FARMINGTON — Forty purple bows were placed on bridges across Franklin County on Friday to raise awareness about domestic violence during October.

The bows were placed on bridges with walkways so people can stop and read their attached messages, Stacie Bourassa, community educator for Safe Voices, said. It’s part of a Crossing Bridges campaign, finding new ways to raise awareness and connect with those not reached in the past, she said.

Along with the bows, an annual Domestic Violence Memorial Vigil is planned for 6 p.m. Monday, Oct. 7, in Meetinghouse Park in Farmington.

Dr. Connie Adler, Sheriff Scott Nichols Sr., Safe Voices advocate Rebecca Austin and Kelly Bentley, board member and UMF professor, will share a few words, followed by a moment of silence and a new Flying Wish Paper Ceremony, Bourassa said. It’s a special type of paper on which participants will write a wish, form it into a tunnel, light it on fire and watch the colorful flames before it burns out, she said. 

A candlelight procession follows through the downtown to North Church for an open sharing time and cupcakes, she said.

On Oct. 9, Health Cares about Domestic Violence will be observed in the Healing Garden at Franklin Memorial Hospital. The public is invited; the time is to be announced, she said.


The observances will feature a display of cards representing the 30 domestic-violence-related homicides since January 2011  in Maine, she said. Each card bears a silhouette, name and age of a person who has been murdered, she said.

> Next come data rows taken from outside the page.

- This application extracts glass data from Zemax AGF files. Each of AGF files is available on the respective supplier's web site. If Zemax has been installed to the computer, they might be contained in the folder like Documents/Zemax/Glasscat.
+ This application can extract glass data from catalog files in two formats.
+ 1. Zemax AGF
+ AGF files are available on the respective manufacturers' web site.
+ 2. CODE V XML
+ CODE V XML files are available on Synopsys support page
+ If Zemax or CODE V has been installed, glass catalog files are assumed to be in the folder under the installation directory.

Over the past decade, 50 percent of Maine homicides have been related to domestic violence, Bourassa said.

“Some people don’t realize it’s much of an issue,” she said. “It’s a tough subject and they’re not comfortable.”

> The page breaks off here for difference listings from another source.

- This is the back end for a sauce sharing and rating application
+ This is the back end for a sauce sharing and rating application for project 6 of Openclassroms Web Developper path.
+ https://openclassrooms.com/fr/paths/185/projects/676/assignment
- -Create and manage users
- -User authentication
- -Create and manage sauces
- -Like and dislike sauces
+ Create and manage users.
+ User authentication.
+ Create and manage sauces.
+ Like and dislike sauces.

Part of her job in prevention and education is to help people understand how to respond if someone is in a violent situation or for victims, how to reach out and how to ask for help.

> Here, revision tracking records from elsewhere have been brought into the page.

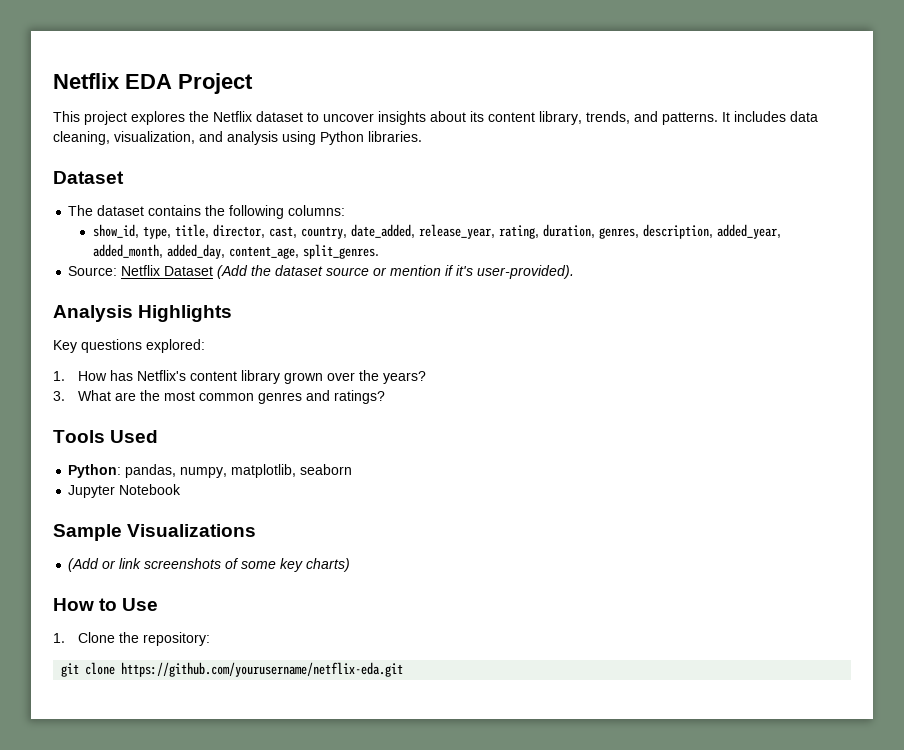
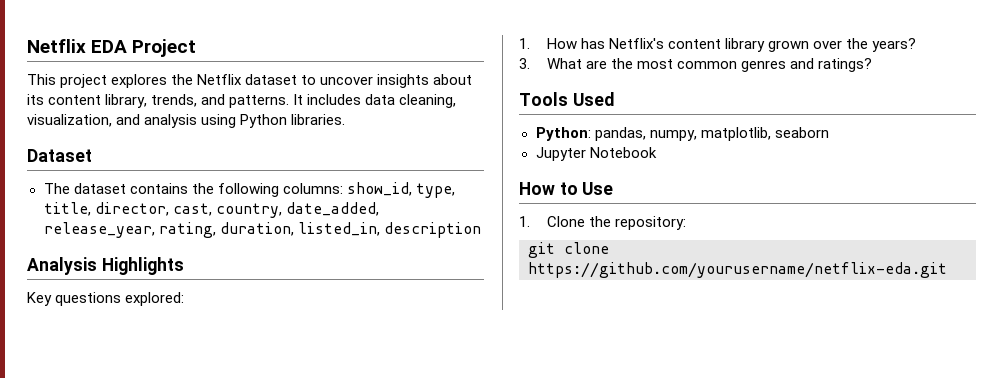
- The dataset contains the following columns:
- show_id, type, title, director, cast, country, date_added, release_year, rating, duration, genres, description, added_year, added_month, added_day, content_age, split_genres.
- Source: Netflix Dataset (Add the dataset source or mention if it's user-provided).
+ The dataset contains the following columns: show_id, type, title, director, cast, country, date_added, release_year, rating, duration, listed_in, description
- Sample Visualizations
- (Add or link screenshots of some key charts)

“What part can we play to make a change?” she asked. “The biggest part is to stand up, speak out and be a good support.”

It’s a difficult and challenging subject for family members who try to be supportive, especially since it can take seven to eight tries for a victim to successfully leave an abuser.


Bourassa provides presentations in grades kindergarten to 12, at UMF and in the business community while Austin, the local Safe Voices advocate, provides services for victims within the court system.

Over the past three years, the issue has escalated, rising 5 percent each year, she said.

“It’s always  hard to know, is it getting worse or are our jobs working and more people are reaching out?” she said.

One plus is that local law enforcement understands the issue, she said.

Safe Voices will also partner with local businesses for an Art Walk in Kingfield from 5 to 8 p.m. Oct. 11.  

Safe Voices will host a display of Penny Hood’s “Portraits of Courage” at CSM Real Estate.  The display supports victims of domestic violence and sexual assault and highlights where they found strength on their journey.


Austin will lead an improv dance piece at the Stadler Gallery that evening at 5:30, 6:30 and 7:30 p.m., Bourassa said.

The traditional red flags of the participating Art Walk businesses will give way to purple flags for the evening.